═══ Task material ═══

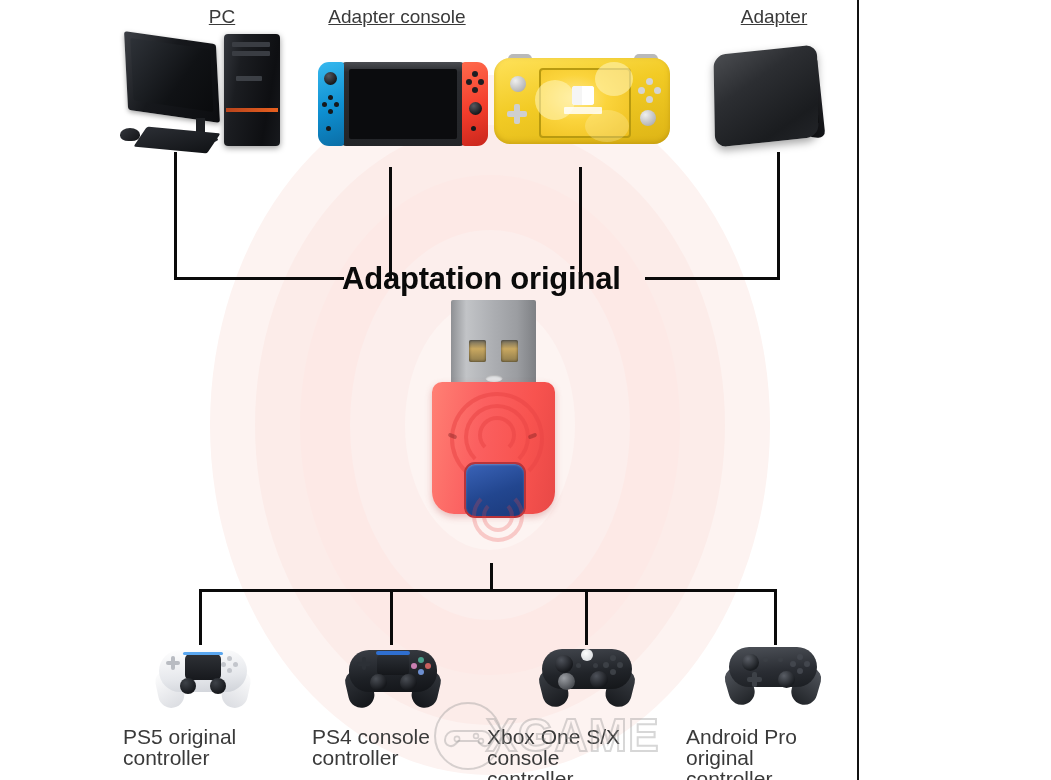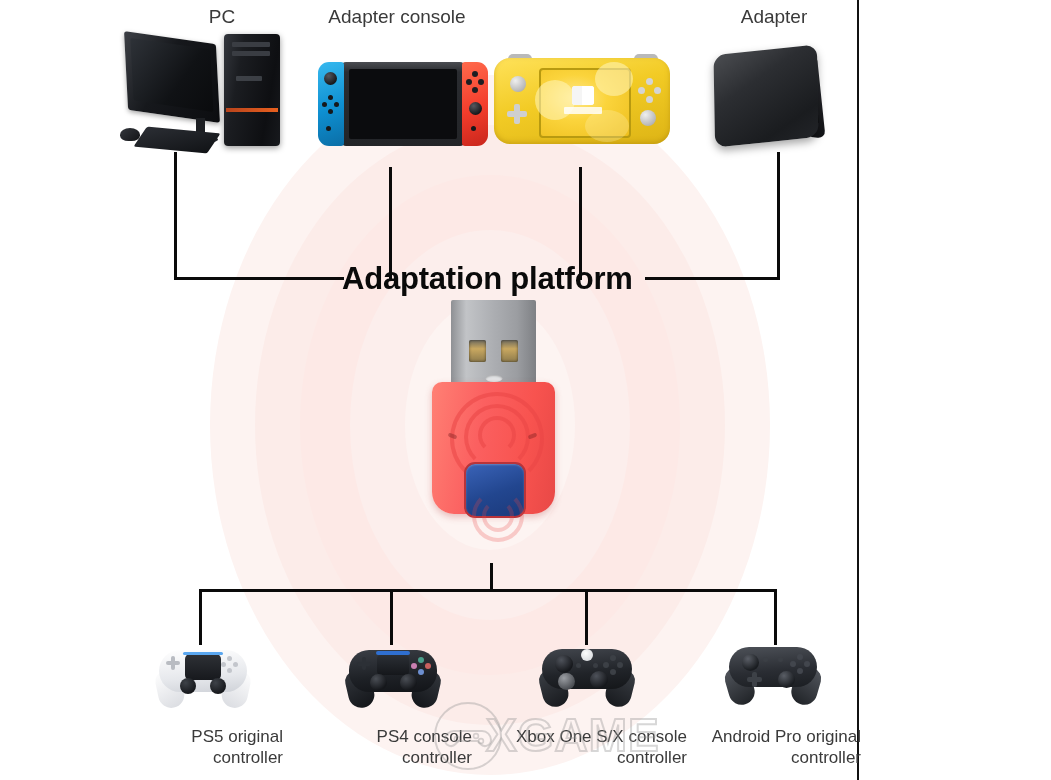--- a/index.html
+++ b/index.html
@@ -11,22 +11,22 @@
   .ring{position:absolute;border-radius:50%;left:50%;top:50%;transform:translate(-50%,-50%);}
 
   
   .panel-border{position:absolute;top:0;width:2px;height:780px;background:#111;}
 
   
   .ln-v{position:absolute;width:3px;background:#0a0a0a;}
   .ln-h{position:absolute;height:3px;background:#0a0a0a;}
 
   
-  .dev-label{position:absolute;text-align:center;color:#3a3a3a;font-size:19px;line-height:22px;white-space:nowrap;}
-  .ctrl-label{position:absolute;text-align:right;color:#3a3a3a;font-size:17px;line-height:21px;}
+  .dev-label{position:absolute;text-align:center;color:#3a3a3a;font-size:19px;line-height:22px;white-space:nowrap;text-decoration:underline;}
+  .ctrl-label{position:absolute;text-align:left;color:#3a3a3a;font-size:21px;line-height:21px;}
   .big-label{position:absolute;font-weight:bold;color:#0a0a0a;letter-spacing:-0.2px;white-space:nowrap;}
 
   
   .pc{position:absolute;}
   .pc-monitor{position:absolute;width:92px;height:78px;background:linear-gradient(118deg,#3c3f45 0%,#16181c 42%,#0c0d10 100%);
       border-radius:3px;transform:skewY(11deg) rotate(-3deg);box-shadow:0 2px 5px rgba(0,0,0,.35);}
   .pc-screen{position:absolute;left:6px;top:6px;width:80px;height:62px;background:linear-gradient(125deg,#2e3238,#101215 60%,#0a0b0d);border-radius:2px;}
   .pc-neck{position:absolute;width:9px;height:20px;background:#1d1f23;}
   .pc-base{position:absolute;width:34px;height:7px;background:#24262b;border-radius:50%/60%;}
   .pc-tower{position:absolute;width:56px;height:112px;background:linear-gradient(100deg,#34373d 0%,#1b1d21 28%,#0e0f12 75%,#17191d 100%);
@@ -192,21 +192,21 @@
     <div class="abox-top" style="left:2px;top:4px;"></div>
   </div>
 
   <div class="ln-v" style="left:174px;top:152px;height:128px;"></div>
   <div class="ln-v" style="left:389px;top:167px;height:113px;"></div>
   <div class="ln-v" style="left:579px;top:167px;height:113px;"></div>
   <div class="ln-v" style="left:777px;top:152px;height:128px;"></div>
   <div class="ln-h" style="left:174px;top:277px;width:170px;"></div>
   <div class="ln-h" style="left:645px;top:277px;width:135px;"></div>
 
-  <div class="big-label" style="left:342px;top:261px;font-size:31px;">Adaptation platform</div>
+  <div class="big-label" style="left:342px;top:261px;font-size:31px;">Adaptation original</div>
 
   <div class="dongle" style="left:432px;top:300px;width:123px;height:215px;">
     <div class="usb-metal">
       <div class="usb-hole" style="left:18px;top:40px;"></div>
       <div class="usb-hole" style="left:50px;top:40px;"></div>
       <div class="usb-oval" style="top:75px;"></div>
     </div>
     <div class="dong-body" style="top:82px;">
       <div class="wave" style="left:18px;top:10px;width:86px;height:86px;"></div>
       <div class="wave" style="left:32px;top:22px;width:58px;height:58px;"></div>

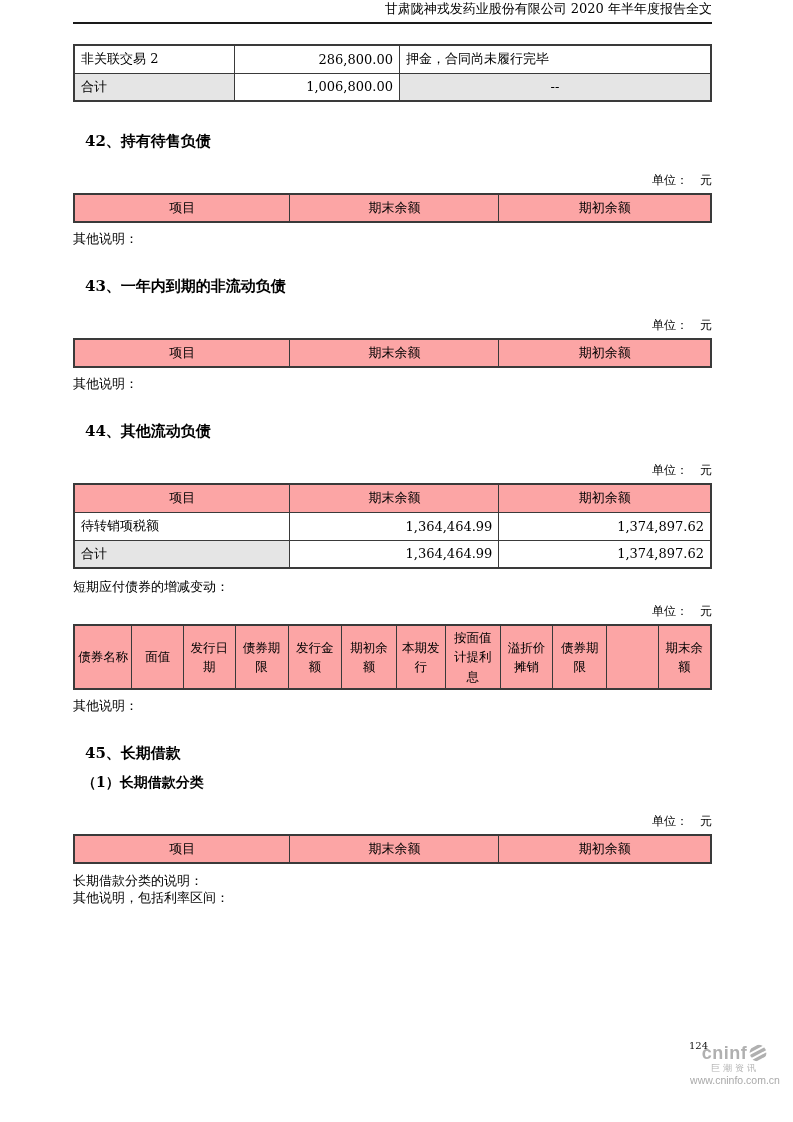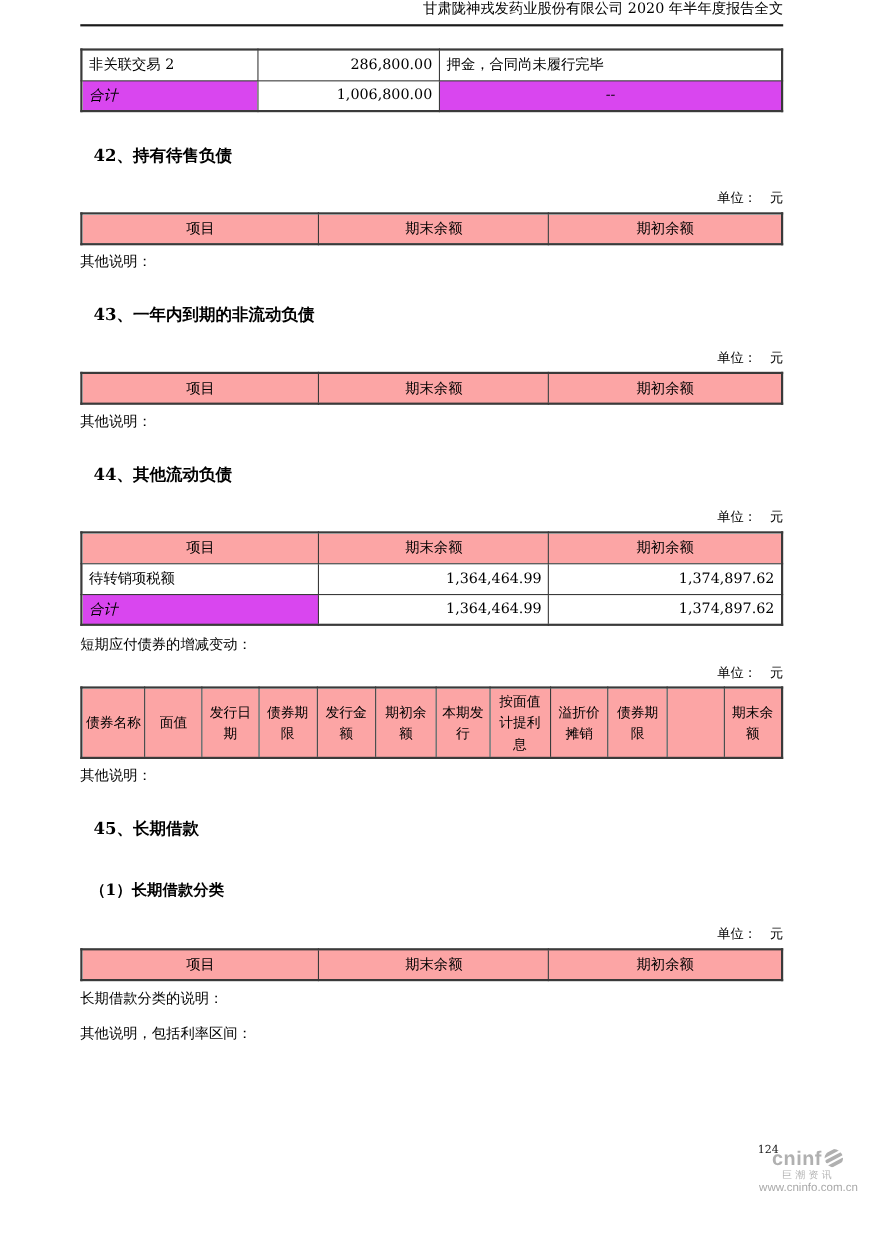--- a/index.html
+++ b/index.html
@@ -19,35 +19,35 @@
   table.tbl{
     width:100%;border-collapse:collapse;table-layout:fixed;
     font-size:13px;border:2px solid #3a3a3a;
   }
   table.tbl td{
     border:1px solid #3a3a3a;
     padding:1px 6px;height:28px;box-sizing:border-box;
     overflow:hidden;vertical-align:middle;
   }
   .hd{background:#fca5a5;text-align:center;}
-  .gray{background:#d946ef;font-style:italic;}
+  .gray{background:#e5e5e5;}
   .num{text-align:right;}
   .ctr{text-align:center;}
   table.bond td{
     font-size:12.5px;padding:2px 3px;text-align:center;
     height:48px;line-height:1.55;
   }
   .note{font-size:13px;line-height:16px;margin-top:8px;}
   .sec-title{
     font-size:15px;font-weight:bold;line-height:18px;
     margin-top:30px;padding-left:12px;
   }
   .sub-title{
     font-size:14px;font-weight:bold;line-height:17px;
-    margin-top:40px;padding-left:9px;
+    margin-top:12px;padding-left:9px;
   }
   .unit{
     text-align:right;font-size:12px;line-height:16px;
     margin-top:22px;margin-bottom:5px;
   }
   .page-number{
     position:absolute;top:1040px;right:85px;
     font-size:10px;color:#111;
   }
   .cninfo{
@@ -200,21 +200,21 @@
       </colgroup>
     <tbody>
         <tr>
       <td class="hd">项目</td>
       <td class="hd">期末余额</td>
       <td class="hd">期初余额</td>
     </tr>
   </tbody>
     </table>
   <div class="note" style="margin-top:9px">长期借款分类的说明：</div>
-  <div class="note" style="margin-top:16px">其他说明，包括利率区间：</div>
+  <div class="note" style="margin-top:1px">其他说明，包括利率区间：</div>
 
 </div>
 
 <div class="page-number">124</div>
 
 <div class="cninfo">
   <div class="brand-row">
     <span>cninf</span>
     <span style="display:inline-block;width:20px;height:20px">
       <svg width="20" height="20" viewBox="0 0 24 24">

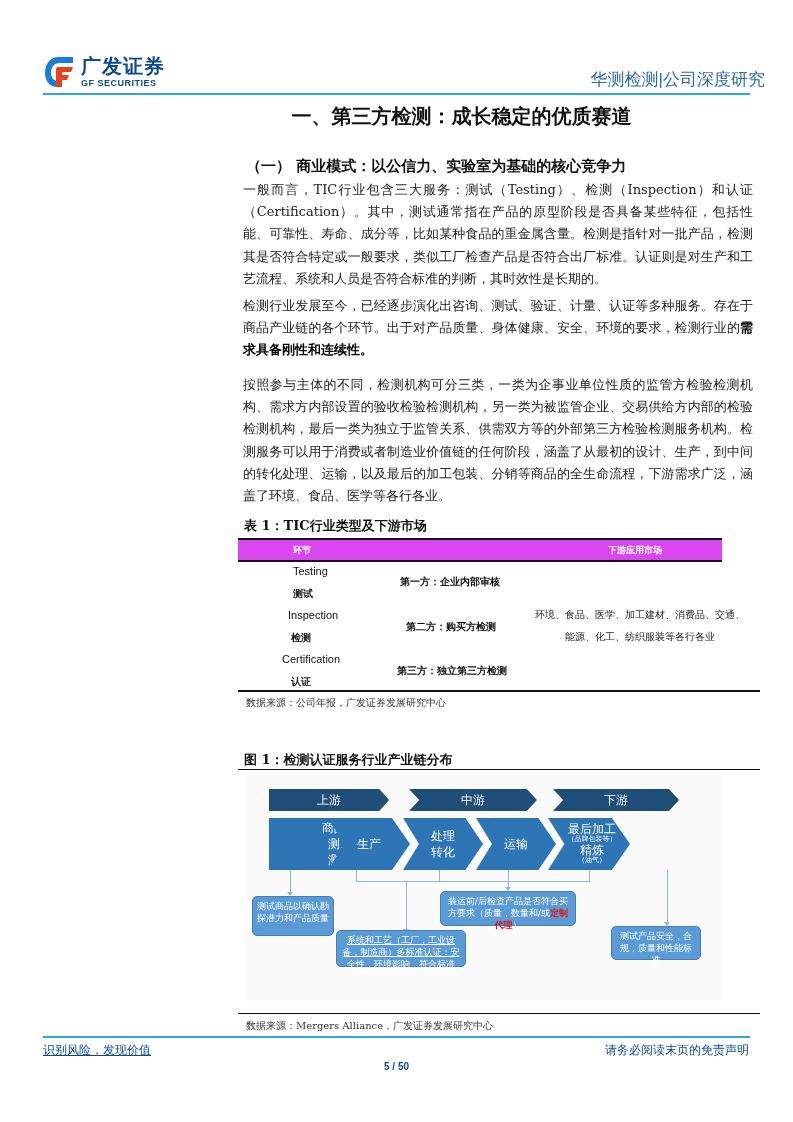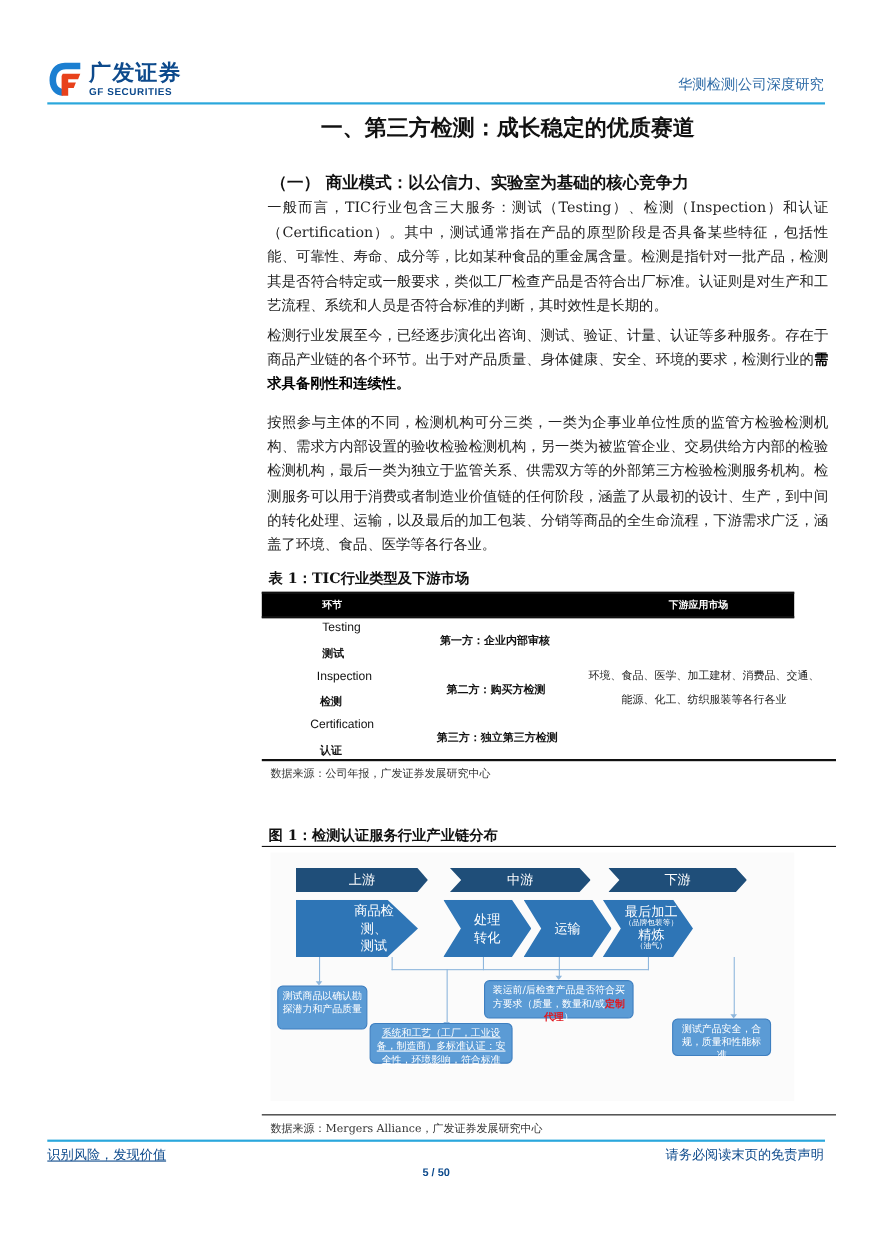--- a/index.html
+++ b/index.html
@@ -7,38 +7,38 @@
          font-family: "DejaVu Sans", "Liberation Sans", sans-serif; color: #222; }
   .abs { position: absolute; }
 
   
   .logo { left: 43px; top: 53px; width: 135px; height: 38px; }
   .logo-mark { position: absolute; left: 0; top: 2px; width: 32px; height: 34px; }
   .logo-cn { position: absolute; left: 38px; top: 0px; font-size: 20px; font-weight: bold;
              color: #0d4a8c; letter-spacing: 1px; font-family: "DejaVu Sans", sans-serif; }
   .logo-en { position: absolute; left: 38px; top: 25px; font-size: 9px; font-weight: bold;
              color: #0d4a8c; letter-spacing: 0.5px; font-family: "Liberation Sans", sans-serif; }
-  .header-right { right: 44px; top: 68px; font-size: 13px; color: #2d6aa6;
-                  font-family: Liberation Serif, serif; }
+  .header-right { right: 28px; top: 68px; font-size: 17px; color: #2d6aa6;
+                  font-family: Liberation Sans, sans-serif; }
   .header-line { left: 43px; top: 93px; width: 707px; height: 2px; background: #2aa7dc; }
 
   .main-title { left: 0; width: 793px; top: 103px; text-align: center; font-size: 20px;
                 font-weight: bold; color: #111; font-family: "DejaVu Serif", serif; padding-left: 130px; box-sizing: border-box; }
 
   .sec-title { left: 246px; top: 157px; font-size: 15px; font-weight: bold; color: #111;
                font-family: "DejaVu Serif", serif; }
 
   .para { left: 243px; width: 510px; font-size: 13px; line-height: 22.2px; color: #222;
           font-family: "DejaVu Serif", serif; text-align: justify; }
   .para b { font-weight: bold; color: #000; }
 
   
   .tbl-title { left: 244px; top: 517px; font-size: 13px; font-weight: bold; color: #111;
                font-family: "DejaVu Serif", serif; }
-  .tbl-head { left: 238px; top: 538px; width: 484px; height: 24px; background: #000000;
+  .tbl-head { left: 238px; top: 538px; width: 484px; height: 24px; background: #d946ef;
               border-top: 2px solid #111; border-bottom: 2px solid #111; box-sizing: border-box; }
   .tbl-head span { position: absolute; top: 4px; font-size: 9px; font-weight: bold; color: #fff;
                    font-family: "DejaVu Serif", serif; }
   .cell { font-size: 11px; color: #111; font-family: "Liberation Sans", sans-serif; }
   .cell-cn { font-size: 10px; font-weight: bold; color: #111; font-family: "DejaVu Serif", serif; }
   .cell-type { font-size: 10px; font-weight: bold; color: #111; font-family: "DejaVu Serif", serif; }
   .cell-market { font-size: 10px; color: #222; font-family: "DejaVu Serif", serif; text-align: center; line-height: 22px; }
   .tbl-bottom { left: 238px; top: 690px; width: 522px; height: 2px; background: #111; }
   .source { font-size: 10px; color: #333; font-family: "DejaVu Serif", serif; }
 
@@ -124,20 +124,23 @@
 <div class="abs fig-line"></div>
 <div class="abs fig-area">
 
   <div class="stage" style="left:23px;top:14px;width:120px;clip-path:polygon(0 0,92% 0,100% 50%,92% 100%,0 100%);">上游</div>
   <div class="stage" style="left:163px;top:14px;width:128px;clip-path:polygon(0 0,92% 0,100% 50%,92% 100%,0 100%,8% 50%);">中游</div>
   <div class="stage" style="left:307px;top:14px;width:126px;clip-path:polygon(0 0,92% 0,100% 50%,92% 100%,0 100%,8% 50%);">下游</div>
 
   <div class="chev" style="left:23px;top:43px;width:66px;clip-path:polygon(0 0,75% 0,100% 50%,75% 100%,0 100%);padding-left:45px;">
     <div style="padding-right:14px;"><span>商品检测、</span><br><span>测试</span></div>
   </div>
+  <div class="chev" style="left:82px;top:43px;width:82px;clip-path:polygon(0 0,78% 0,100% 50%,78% 100%,0 100%,20% 50%);">
+    <span>生产</span>
+  </div>
   <div class="chev" style="left:157px;top:43px;width:80px;clip-path:polygon(0 0,78% 0,100% 50%,78% 100%,0 100%,20% 50%);">
     <div><span>处理</span><br><span>转化</span></div>
   </div>
   <div class="chev" style="left:230px;top:43px;width:80px;clip-path:polygon(0 0,78% 0,100% 50%,78% 100%,0 100%,20% 50%);">
     <span>运输</span>
   </div>
   <div class="chev" style="left:302px;top:43px;width:82px;clip-path:polygon(0 0,78% 0,100% 50%,78% 100%,0 100%,20% 50%);line-height:12px;">
     <div style="padding-left:6px;">
       <span>最后加工</span>
       <span class="small">（品牌包装等）</span>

═══

Please state how many lines of the data hold the string "wave", with nothing else in your reply.

2